START RECORD EXCERPTS
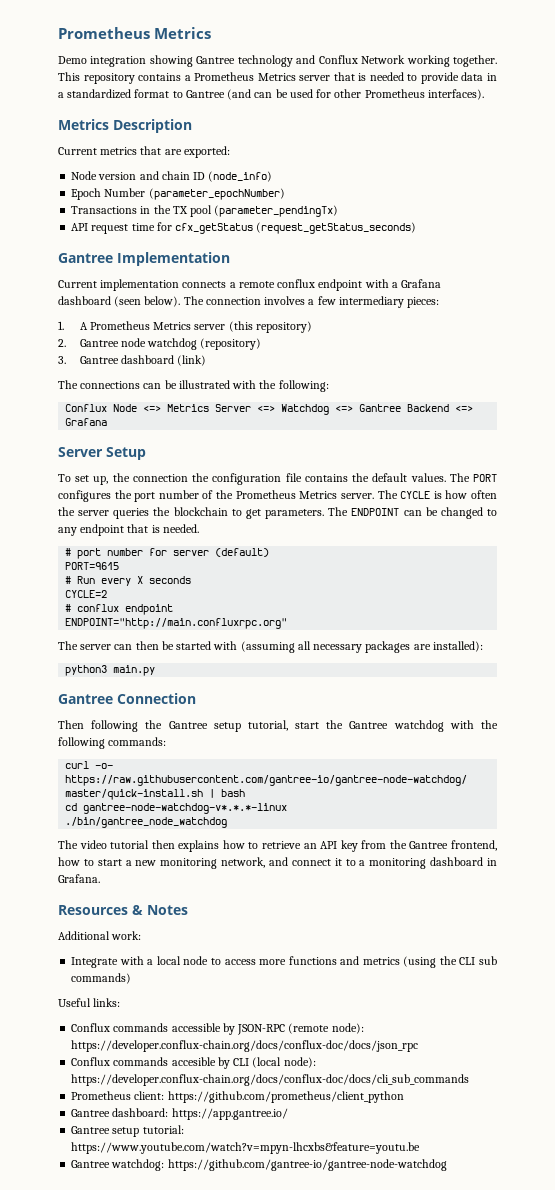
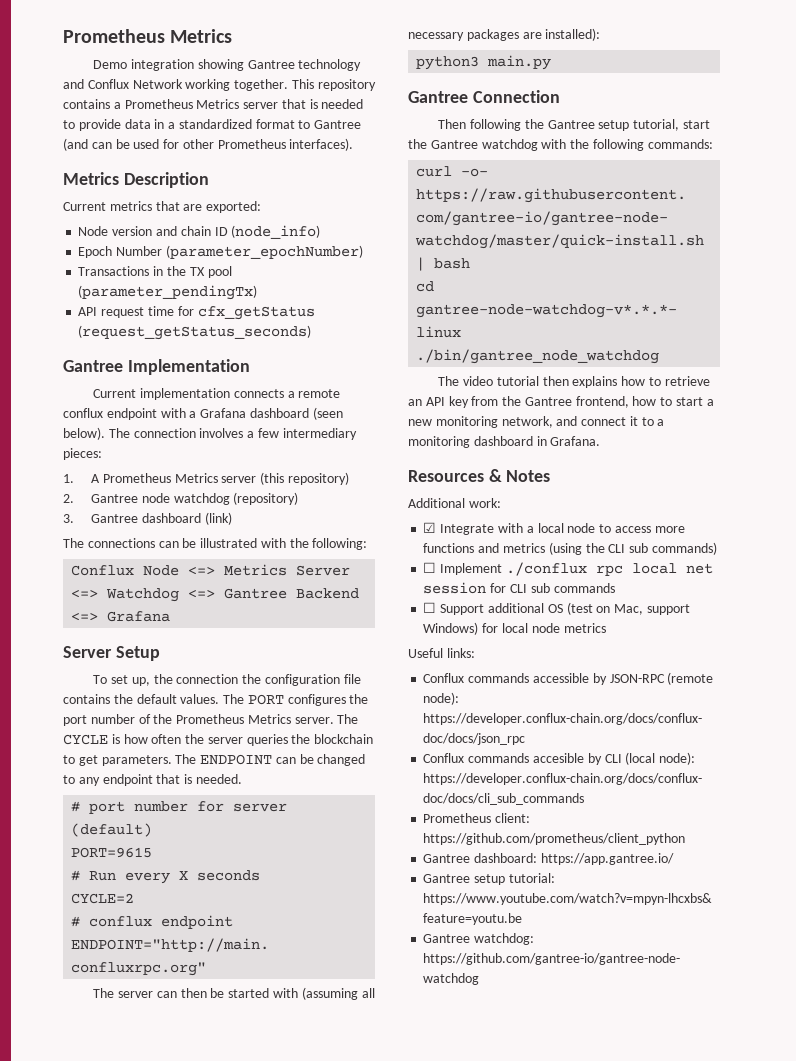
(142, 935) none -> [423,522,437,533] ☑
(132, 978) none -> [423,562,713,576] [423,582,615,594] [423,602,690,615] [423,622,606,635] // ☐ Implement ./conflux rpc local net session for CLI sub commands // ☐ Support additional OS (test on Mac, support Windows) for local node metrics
END RECORD EXCERPTS
START RECORD EXCERPTS
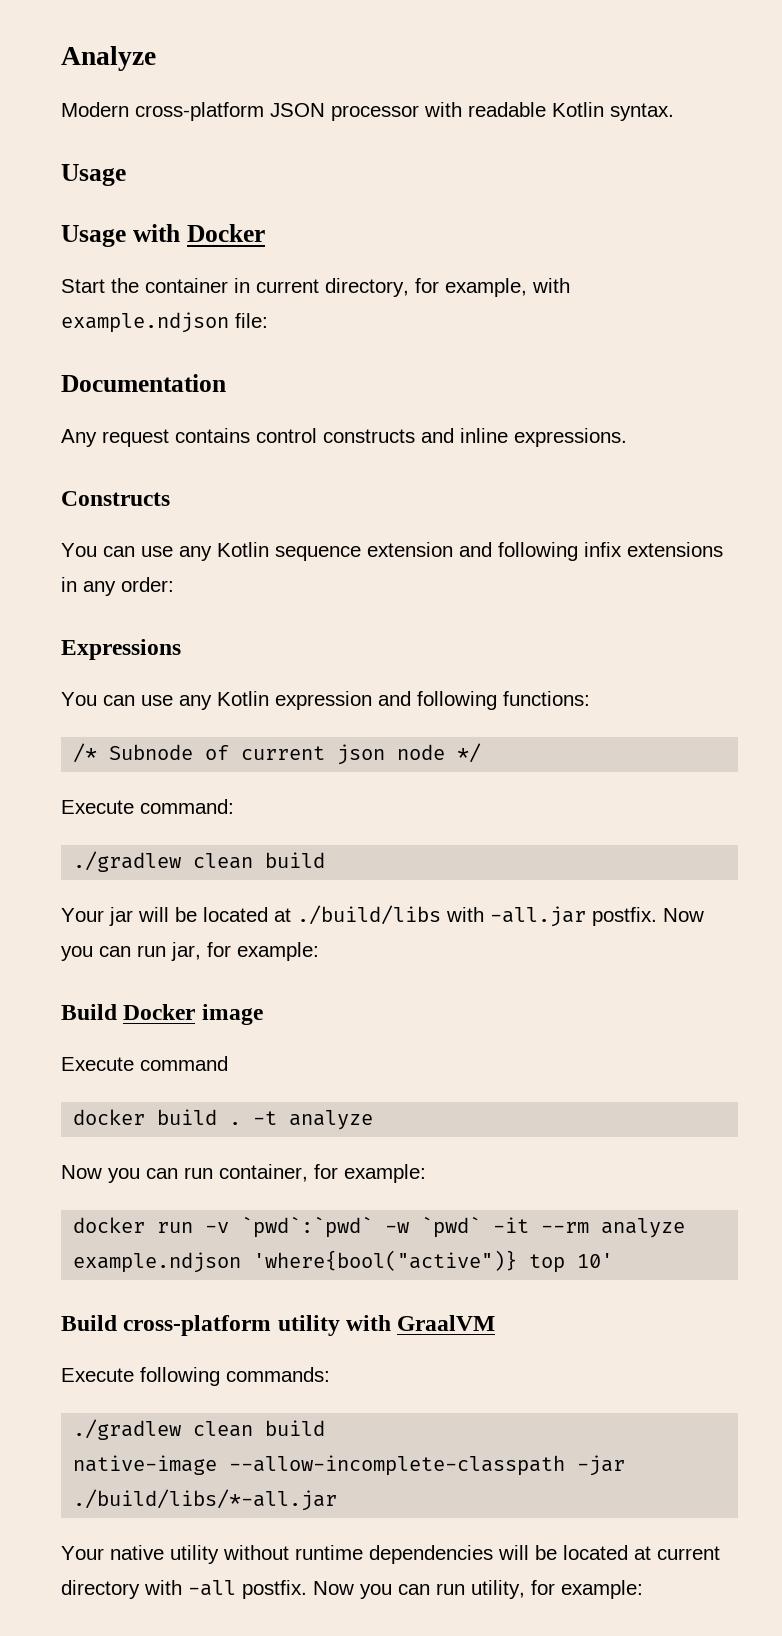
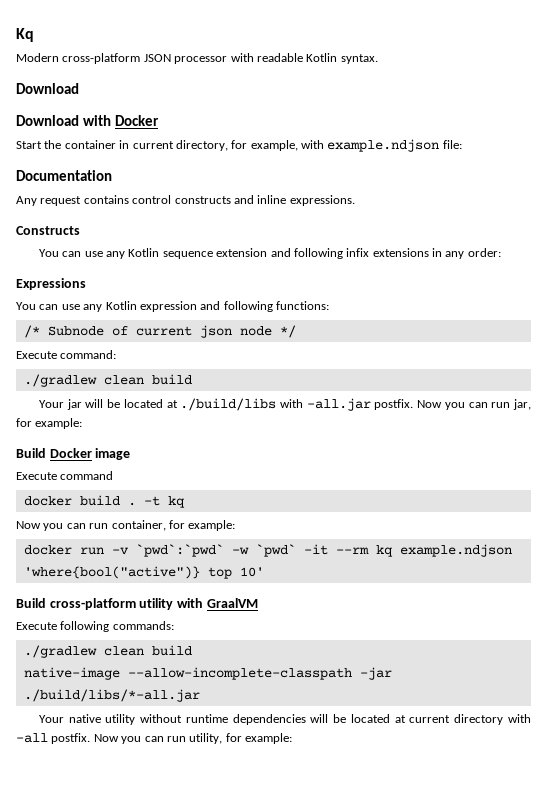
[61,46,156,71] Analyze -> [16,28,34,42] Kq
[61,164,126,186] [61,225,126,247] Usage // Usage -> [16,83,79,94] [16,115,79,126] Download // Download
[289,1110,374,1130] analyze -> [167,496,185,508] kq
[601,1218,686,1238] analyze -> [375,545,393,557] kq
END RECORD EXCERPTS
TASK
Count how many lines in the data above include the string "none", and write only that number.

WRITTEN RESPONSE
2